CIRT joined a number of construction industry groups and associations during a “listening” session conducted by the Department of Labor, Wage & Hour Division, regarding their plans to issue a proposal changing the salary level test for exemption from minimum wage and overtime pay for executive, administrative, and professional employees (i.e., “salary threshold” exemption). Generally, CIRT joined others in expressing the view this was a particularly inopportune time to suggest a major across the board hike to the salary threshold – particularly given the inflationary spiral impacting the country. Moreover, CIRT stresses that this requirement should be seen only as a THRESHOLD salary level, NOT an attempt to set what “should” be the salary for employees by the Department. . . That determination rightfully and appropriately belongs to the private sector companies based on given market, economic, regional, industry, company, and competitive norms. Notwithstanding, DOL left the distinct impression that there will be a rulemaking in the near future proposing a substantial hike; even though one just took effect in January 2020.
The DOL asked for input on a set of specific matters, as follows:
(A) The appropriate salary level above which the exemptions for bona fide executive, administrative, or professional employees should apply?
This question seeks to substitute for the complex law, regulations, and processes by simply focusing on what “the number” should be for exempt salaries. This approach is troubling given the Wage & Hour Division’s apparent purpose or goal is to “ensure that middle class jobs pay middle class wages [by] extending important overtime pay protections to millions of workers and raising their pay;” which is wholly inappropriate. As discussed at the time of the Texas court decision in 2016, DOL should not be fixated on a number as if it is the “only” measure or determinative factor for eligibility in the executive, administrative, or professional exemption. [It was noted, basic economics – dictates that costs are passed along raising prices – therefore, arbitrary raises to by regulatory rules will come back around in higher expenses for goods and services, defeating the DOL’s reasoning that they can determine what a “middle class” pay should be. AND, as noted above – this exercise is meant to set a THRESHOLD or FLOOR. . not an average salary level].
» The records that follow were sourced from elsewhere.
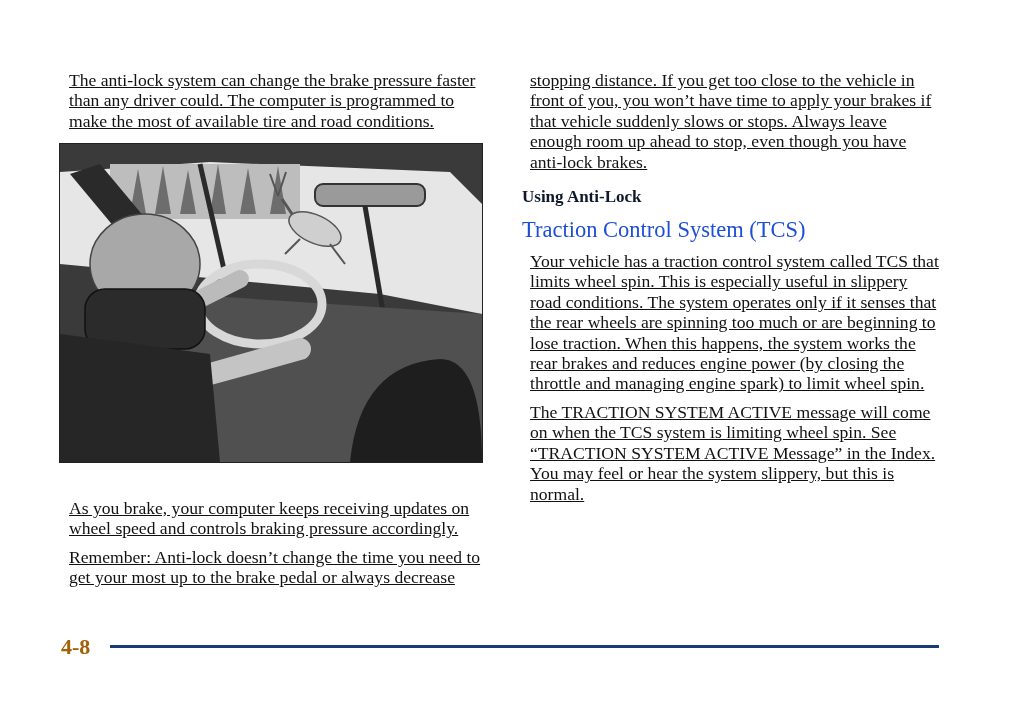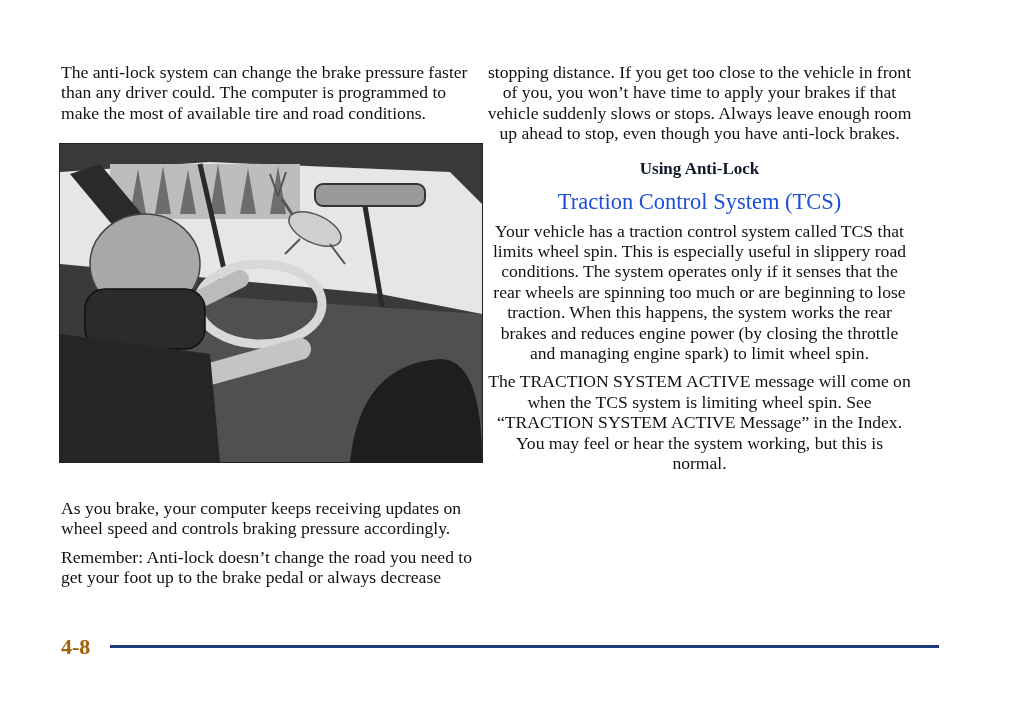--- a/index.html
+++ b/index.html
@@ -1,21 +1,21 @@
 <!DOCTYPE html>
 <html><head>
 <meta charset="utf-8">
 <style>
   html, body { margin: 0; padding: 0; background: #ffffff; }
   body { width: 1024px; height: 712px; position: relative; overflow: hidden;
          font-family: "Liberation Serif", "DejaVu Serif", serif; color: #111; }
   .col { position: absolute; top: 62px; }
   .left { left: 61px; width: 425px; }
-  .right { left: 487px; width: 425px; text-align: center; }
-  p { margin: 0; font-size: 17.6px; line-height: 20.4px; }
+  .right { left: 522px; width: 425px; }
+  p { margin: 8px; font-size: 17.6px; line-height: 20.4px; text-decoration: underline; }
   .p-gap { margin-top: 8px; }
   .subhead { font-weight: bold; color: #0f172a; font-size: 17px; margin: 15px 0 9px 0; line-height: 20px; }
   .head { font-weight: normal; color: #1d4ed8; font-size: 22.5px; margin: 10px 0 6px 0; line-height: 26px; }
   .figure { position: absolute; left: 59px; top: 143px; width: 422px; height: 318px;
             border: 1.5px solid #222; background: #4a4a4a; overflow: hidden; }
   .caption { position: absolute; left: 61px; top: 490px; width: 430px; }
   .footer-num { position: absolute; left: 61px; top: 634px; font-weight: bold; color: #a16207;
                 font-size: 22px; font-family: "Liberation Serif", serif; }
   .footer-rule { position: absolute; left: 110px; top: 645px; width: 829px; height: 3px; background: #1a3a7a; }
 </style>
@@ -65,25 +65,25 @@
     <path d="M150 230 L240 205" stroke="#c4c4c4" stroke-width="22" stroke-linecap="round"></path>
 
     <rect x="25" y="145" width="120" height="60" rx="20" fill="#2b2b2b" stroke="#111" stroke-width="1.5"></rect>
     <polygon points="0,190 150,210 160,318 0,318" fill="#262626"></polygon>
     <path d="M290 318 Q300 220 380 215 Q422 215 422 318 Z" fill="#1e1e1e"></path>
   </svg>
 </div>
 
 <div class="caption">
   <p class="p-gap">As you brake, your computer keeps receiving updates on wheel speed and controls braking pressure accordingly.</p>
-  <p class="p-gap">Remember: Anti-lock doesn’t change the road you need to get your foot up to the brake pedal or always decrease</p>
+  <p class="p-gap">Remember: Anti-lock doesn’t change the time you need to get your most up to the brake pedal or always decrease</p>
 </div>
 
 <div class="col right">
   <p>stopping distance. If you get too close to the vehicle in front of you, you won’t have time to apply your brakes if that vehicle suddenly slows or stops. Always leave enough room up ahead to stop, even though you have anti-lock brakes.</p>
   <div class="subhead">Using Anti-Lock</div>
   <div class="head">Traction Control System (TCS)</div>
   <p>Your vehicle has a traction control system called TCS that limits wheel spin. This is especially useful in slippery road conditions. The system operates only if it senses that the rear wheels are spinning too much or are beginning to lose traction. When this happens, the system works the rear brakes and reduces engine power (by closing the throttle and managing engine spark) to limit wheel spin.</p>
-  <p class="p-gap">The TRACTION SYSTEM ACTIVE message will come on when the TCS system is limiting wheel spin. See “TRACTION SYSTEM ACTIVE Message” in the Index. You may feel or hear the system working, but this is normal.</p>
+  <p class="p-gap">The TRACTION SYSTEM ACTIVE message will come on when the TCS system is limiting wheel spin. See “TRACTION SYSTEM ACTIVE Message” in the Index. You may feel or hear the system slippery, but this is normal.</p>
 </div>
 
 <div class="footer-num">4-8</div>
 <div class="footer-rule"></div>
 
 </body></html>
(B) The cost and benefits of increasing the salary level to employers and employees, etc.?
In realty the business community would likely face unpalatable choices when it comes to costs and benefits with a substantial change to the salary threshold; namely:
(C) The best methodology for updating the salary level, and the appropriate frequency of updates?
- Reduce their service levels to avoid overtime – which would undermine the effectiveness and possibly safety protocols.
- Convert the affected employees to non-exempt status at a lower hourly rate, so that payment of overtime does not increase their overall annual compensation – which would harm morale and be perceived as a demotion.
- Cut positions/not hire to fund the additional overtime obligation – which would hurt the firms by diminishing and hampering their ability to seek out new projects/deliver on current ones (and harm those terminated);
- Require the remaining exempt employees to absorb some of the duties of the newly non-exempt employees – which would be viewed as an unfair burden by the remaining exempt employees who are at or near capacity already, while restricting the newly non-exempt employees from career growth; and
- Finally, such a change in status will complicate or impede remote work, flex hours, and other accommodations made to the workforce (particularly in lieu of Covid impacts), not to mention it will further impact construction firms regarding application of Davis-Bacon Act prevailing wage requirements to formerly professional staffs now considered hourly.
It was discussed the most favorable approach would allow some flexibility especially avoiding a “one size fits all” process, with longer year intervals (unless a strong showing based on carrying the burden of economic, market, and competitive proof to reduce the time). The process would include:
(i) Maintain a system that adjusts the salary threshold on a periodic, predictable, and manageable level for businesses to plan [thus, not until January 2025, i.e., five years since the last adjustment to the salary threshold took effect];
(ii) Provide for or take into account depressed areas or industries by use of a two-thirds (or three-quarters) percentage factor for inflation (e.g., if inflation is a cumulative 12% over five years, the multiplier to the salary is x 1.08 (12 x .667) or 1.09 (12 x .75);
(iii) regional accommodations for cost of living, and
(iv) possible urban or locality adjustments or exceptions if necessary.
(D) Whether other changes to the overtime regulations are warranted?
Minor adjustments would be useful to:
(a) clarify that the threshold/minimum salary level amount applies only to full-time exempt employees, and
(b) that the salary level may be pro-rated for part-time employees otherwise meeting the “exempt” duties and salary basis requirements.